* **Problem to work on**
Could you find every line in the entries below that holds the word "right" and copy it?

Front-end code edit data
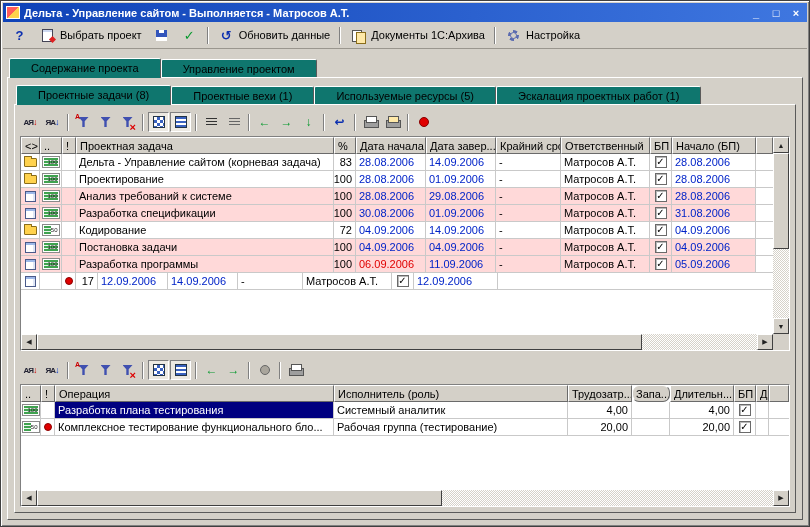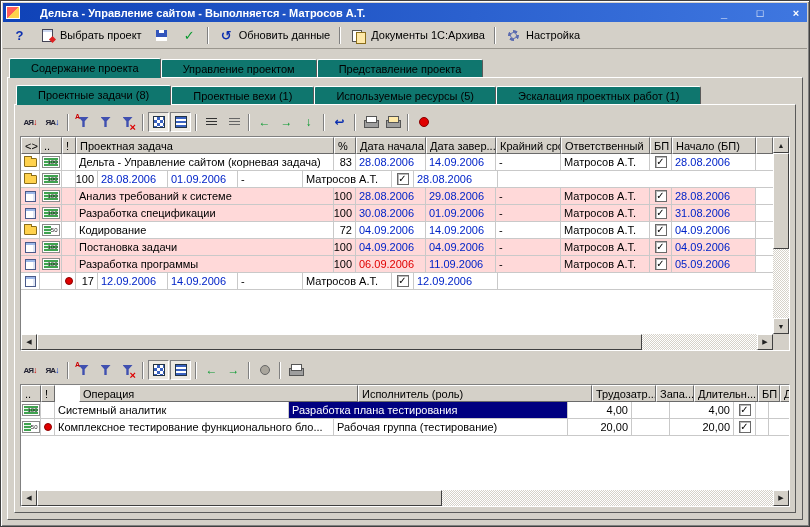--- a/index.html
+++ b/index.html
@@ -4,21 +4,21 @@
 <style>
   *{box-sizing:border-box;margin:0;padding:0}
   html,body{margin:0;padding:0}
   body{width:810px;height:527px;overflow:hidden;background:#808080;
        font-family:"Liberation Sans","DejaVu Sans",sans-serif;font-size:11px;color:#000}
   .window{width:810px;height:527px;background:#d4d0c8;border:1px solid #404040;
           box-shadow:inset 1px 1px 0 #fff,inset -1px -1px 0 #808080;
           display:flex;flex-direction:column;padding:2px}
   
   .titlebar{flex:0 0 19px;background:linear-gradient(to right,#0f42b7,#3f77e0);
-            display:flex;align-items:center;gap:20px;padding:0 3px;color:#fff}
+            display:flex;align-items:center;gap:4px;padding:0 3px;color:#fff}
   .title{flex:1;font-weight:bold;white-space:nowrap;overflow:hidden}
   .winbtn{width:16px;height:14px;display:flex;align-items:center;justify-content:center;
           font-size:11px;font-weight:bold;color:#fff;cursor:default}
   
   .toolbar{flex:0 0 27px;display:flex;align-items:center;gap:1px;padding:2px 3px;
            border-bottom:1px solid #9a968e}
   .btn{display:flex;align-items:center;gap:4px;padding:2px 5px;height:22px;white-space:nowrap}
   .vsep{width:0;height:17px;border-left:1px solid #808080;border-right:1px solid #fff;margin:0 3px;flex:0 0 auto}
   
   .tabzone{flex:1;display:flex;flex-direction:column;padding:8px 4px 4px;min-height:0}
@@ -170,21 +170,20 @@
       <div class="btn">
         <div class="g g-settings-icon"></div>
         <span>Настройка</span>
       </div>
     </div>
 
   <div class="tabzone">
     <div class="tabstrip" id="main-tabs">
         <div class="tab active">Содержание проекта</div>
         <div class="tab">Управление проектом</div>
-        <div class="tab">Представление проекта</div>
       </div>
     <div class="panel">
       <div class="tabstrip" id="sub-tabs">
           <div class="tab active">Проектные задачи (8)</div>
           <div class="tab">Проектные вехи (1)</div>
           <div class="tab">Используемые ресурсы (5)</div>
           <div class="tab">Эскалация проектных работ (1)</div>
         </div>
       <div class="panel inner">
 
@@ -290,20 +289,21 @@
                   <div class="cell ctr" style="width: 19px;">
                     <div class="ifolder"></div>
                   </div>
                   <div class="cell ctr" style="width: 22px;">
                     <div class="prog">
                       <div class="pf" style="width: 14px;"></div>
                       <i class="pt">100</i>
                     </div>
                   </div>
                   <div class="cell ctr" style="width: 14px;"></div>
+                  <div class="cell" style="width: 258px;">Проектирование</div>
                   <div class="cell num" style="width: 22px;">100</div>
                   <div class="cell date" style="width: 70px;">28.08.2006</div>
                   <div class="cell date" style="width: 70px;">01.09.2006</div>
                   <div class="cell" style="width: 65px;">-</div>
                   <div class="cell" style="width: 89px;">Матросов А.Т.</div>
                   <div class="cell ctr" style="width: 22px;">
                     <div class="cb">✓</div>
                   </div>
                   <div class="cell date" style="width: 84px;">28.08.2006</div>
                   <div class="cell fill"></div>
@@ -502,40 +502,40 @@
             <div class="tbtn">
               <div class="g g-print-icon"></div>
             </div>
           </div>
 
         <div class="twidget lower">
           <div class="tmain">
             <div class="thead" id="ops-head">
                 <div class="hcell" style="width: 20px;">..</div>
                 <div class="hcell" style="width: 14px;">!</div>
-                <div class="hcell" style="width: 279px; margin-left: 24px;">Операция</div>
+                <div class="hcell" style="width: 279px;">Операция</div>
                 <div class="hcell" style="width: 234px;">Исполнитель (роль)</div>
                 <div class="hcell" style="width: 64px;">Трудозатр...</div>
-                <div class="hcell" style="width: 38px;">Запа...</div>
+                <div class="hcell" style="width: 38px; border-radius: 7px;">Запа...</div>
                 <div class="hcell" style="width: 64px;">Длительн...</div>
                 <div class="hcell" style="width: 22px;">БП</div>
                 <div class="hcell" style="width: 13px;">Д</div>
                 <div class="hcell fill"></div>
               </div>
             <div class="tbody" id="ops-body">
                 <div class="row">
                   <div class="cell ctr" style="width: 20px;">
                     <div class="prog">
                       <div class="pf" style="width: 14px;"></div>
                       <i class="pt">100</i>
                     </div>
                   </div>
                   <div class="cell ctr" style="width: 14px;"></div>
+                  <div class="cell sel" style="width: 279px;">Разработка плана тестирования</div>
                   <div class="cell" style="width: 234px;">Системный аналитик</div>
-                  <div class="cell sel" style="width: 279px;">Разработка плана тестирования</div>
                   <div class="cell num" style="width: 64px;">4,00</div>
                   <div class="cell num" style="width: 38px;"></div>
                   <div class="cell num" style="width: 64px;">4,00</div>
                   <div class="cell ctr" style="width: 22px;">
                     <div class="cb">✓</div>
                   </div>
                   <div class="cell" style="width: 13px;"></div>
                   <div class="cell fill"></div>
                 </div>
                 <div class="row">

* **Response**
   .titlebar{flex:0 0 19px;background:linear-gradient(to right,#0f42b7,#3f77e0);
   .vsep{width:0;height:17px;border-left:1px solid #808080;border-right:1px solid #fff;margin:0 3px;flex:0 0 auto}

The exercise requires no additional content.